>>>

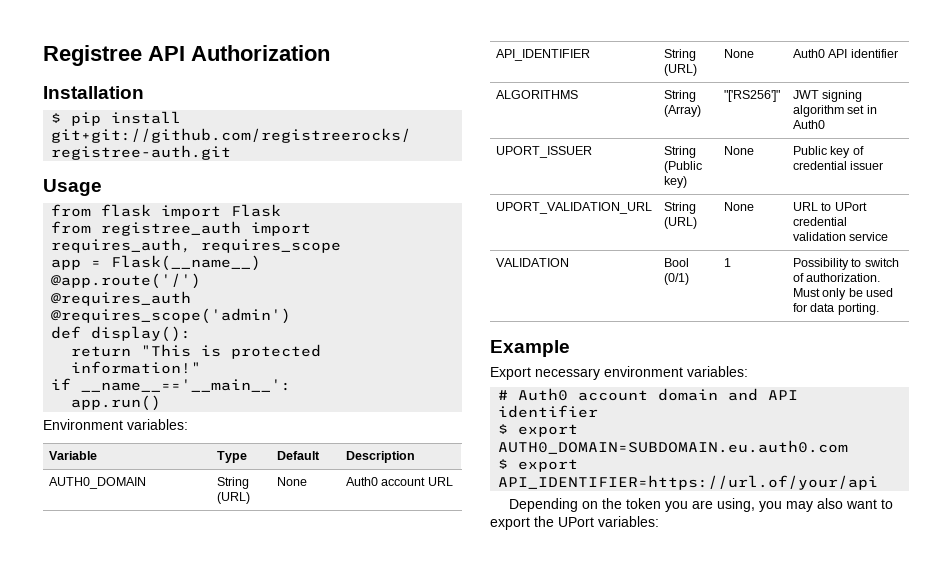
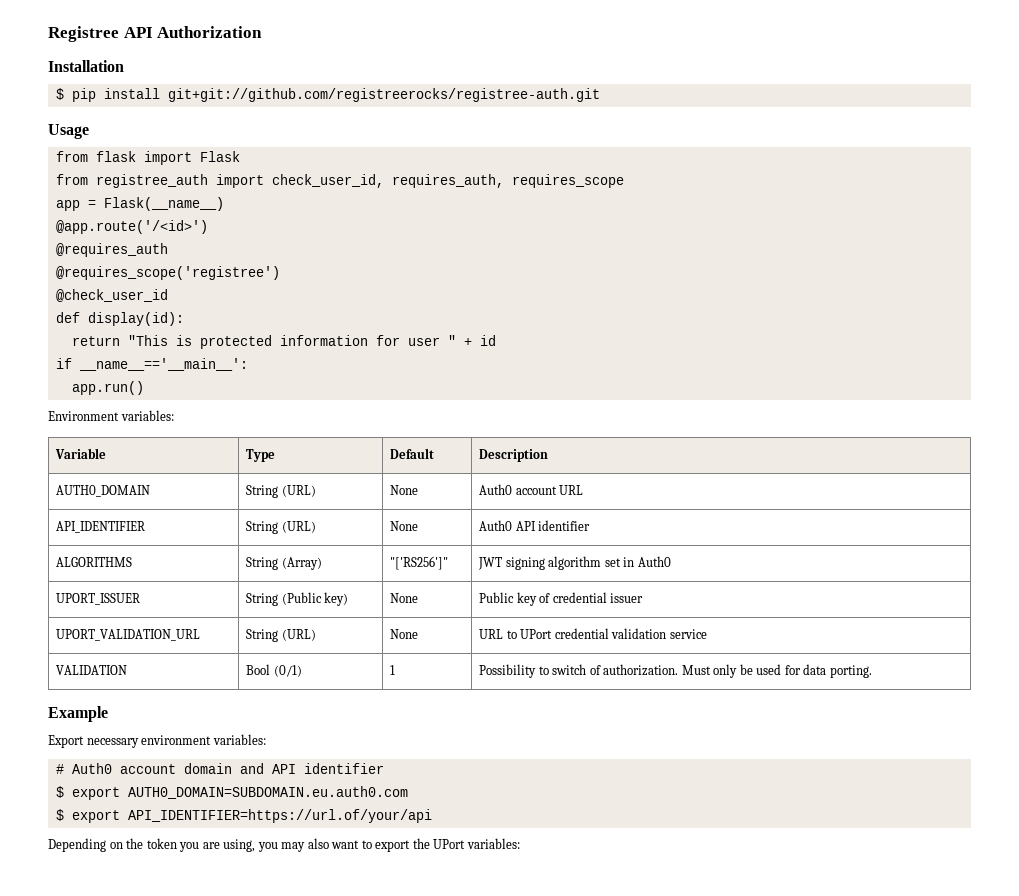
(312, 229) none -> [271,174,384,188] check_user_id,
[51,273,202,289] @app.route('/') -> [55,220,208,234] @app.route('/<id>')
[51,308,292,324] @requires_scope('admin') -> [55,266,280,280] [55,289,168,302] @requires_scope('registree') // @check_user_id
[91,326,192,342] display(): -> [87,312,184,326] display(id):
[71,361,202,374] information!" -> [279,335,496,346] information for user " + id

<<<

All that is needed is the line containing "[51,308,292,324] @requires_scope('admin') ->" and each line after it to the end of the data above, set down exactly.

Written solution:
[51,308,292,324] @requires_scope('admin') -> [55,266,280,280] [55,289,168,302] @requires_scope('registree') // @check_user_id
[91,326,192,342] display(): -> [87,312,184,326] display(id):
[71,361,202,374] information!" -> [279,335,496,346] information for user " + id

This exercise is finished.